▸ **WHAT THE TASK REQUIRES**
Only the pictures are to be left out; set down the rest of the records exactly.

################

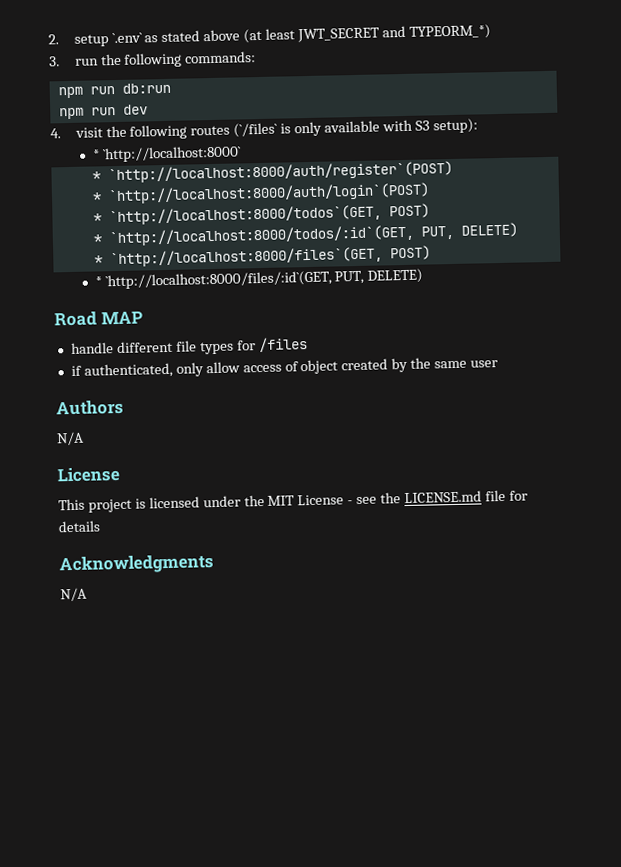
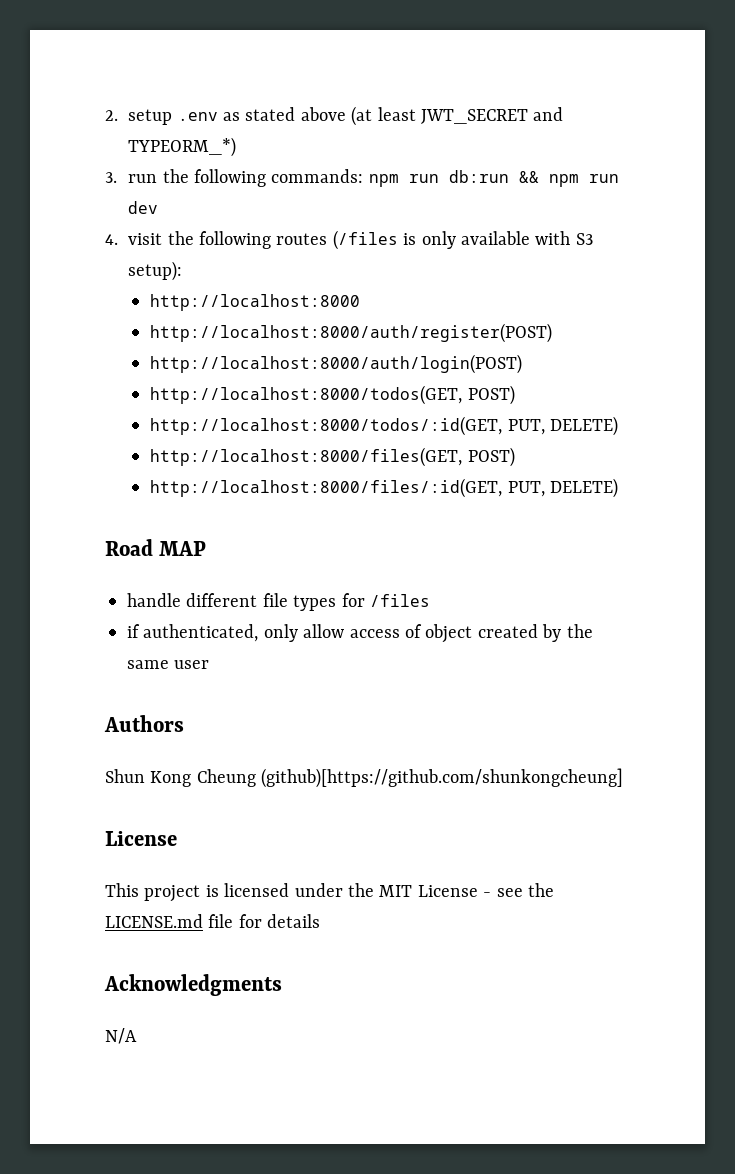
[111,32,143,44] `.env` -> [177,112,218,121] .env
(257, 57) // -> (364, 176) none
(171, 88) // -> [518,171,539,183] &&
[233,122,279,138] (`/files` -> [332,230,398,250] (/files
[92,145,242,163] [91,160,453,184] [91,182,430,205] [92,203,430,226] [92,222,518,247] [93,245,431,268] [94,270,332,290] * `http://localhost:8000` // * `http://localhost:8000/auth/register`(POST) // * `http://localhost:8000/auth/login`(POST) // * `http://localhost:8000/todos`(GET, POST) // * `http://localhost:8000/todos/:id`(GET, PUT, DELETE) // * `http://localhost:8000/files`(GET, POST) // * `http://localhost:8000/files/:id`(GET, -> [150,294,361,311] [150,323,553,343] [150,354,523,374] [150,385,515,405] [150,416,618,436] [150,447,515,467] [150,478,503,498] http://localhost:8000 // http://localhost:8000/auth/register(POST) // http://localhost:8000/auth/login(POST) // http://localhost:8000/todos(GET, POST) // http://localhost:8000/todos/:id(GET, PUT, DELETE) // http://localhost:8000/files(GET, POST) // http://localhost:8000/files/:id(GET,
[56,431,84,446] N/A -> [105,768,624,788] Shun Kong Cheung (github)[https://github.com/shunkongcheung]

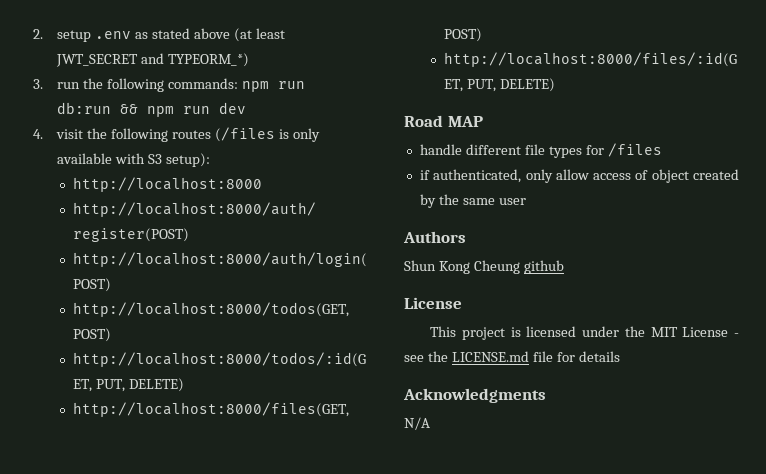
[261,768,624,788] (github)[https://github.com/shunkongcheung] -> [523,260,564,274] github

################

▸ **THE ANSWER**
[111,32,143,44] `.env` -> [177,112,218,121] .env
(257, 57) // -> (364, 176) none
(171, 88) // -> [518,171,539,183] &&
[233,122,279,138] (`/files` -> [332,230,398,250] (/files
[92,145,242,163] [91,160,453,184] [91,182,430,205] [92,203,430,226] [92,222,518,247] [93,245,431,268] [94,270,332,290] * `http://localhost:8000` // * `http://localhost:8000/auth/register`(POST) // * `http://localhost:8000/auth/login`(POST) // * `http://localhost:8000/todos`(GET, POST) // * `http://localhost:8000/todos/:id`(GET, PUT, DELETE) // * `http://localhost:8000/files`(GET, POST) // * `http://localhost:8000/files/:id`(GET, -> [150,294,361,311] [150,323,553,343] [150,354,523,374] [150,385,515,405] [150,416,618,436] [150,447,515,467] [150,478,503,498] http://localhost:8000 // http://localhost:8000/auth/register(POST) // http://localhost:8000/auth/login(POST) // http://localhost:8000/todos(GET, POST) // http://localhost:8000/todos/:id(GET, PUT, DELETE) // http://localhost:8000/files(GET, POST) // http://localhost:8000/files/:id(GET,
[56,431,84,446] N/A -> [105,768,624,788] Shun Kong Cheung (github)[https://github.com/shunkongcheung]

[261,768,624,788] (github)[https://github.com/shunkongcheung] -> [523,260,564,274] github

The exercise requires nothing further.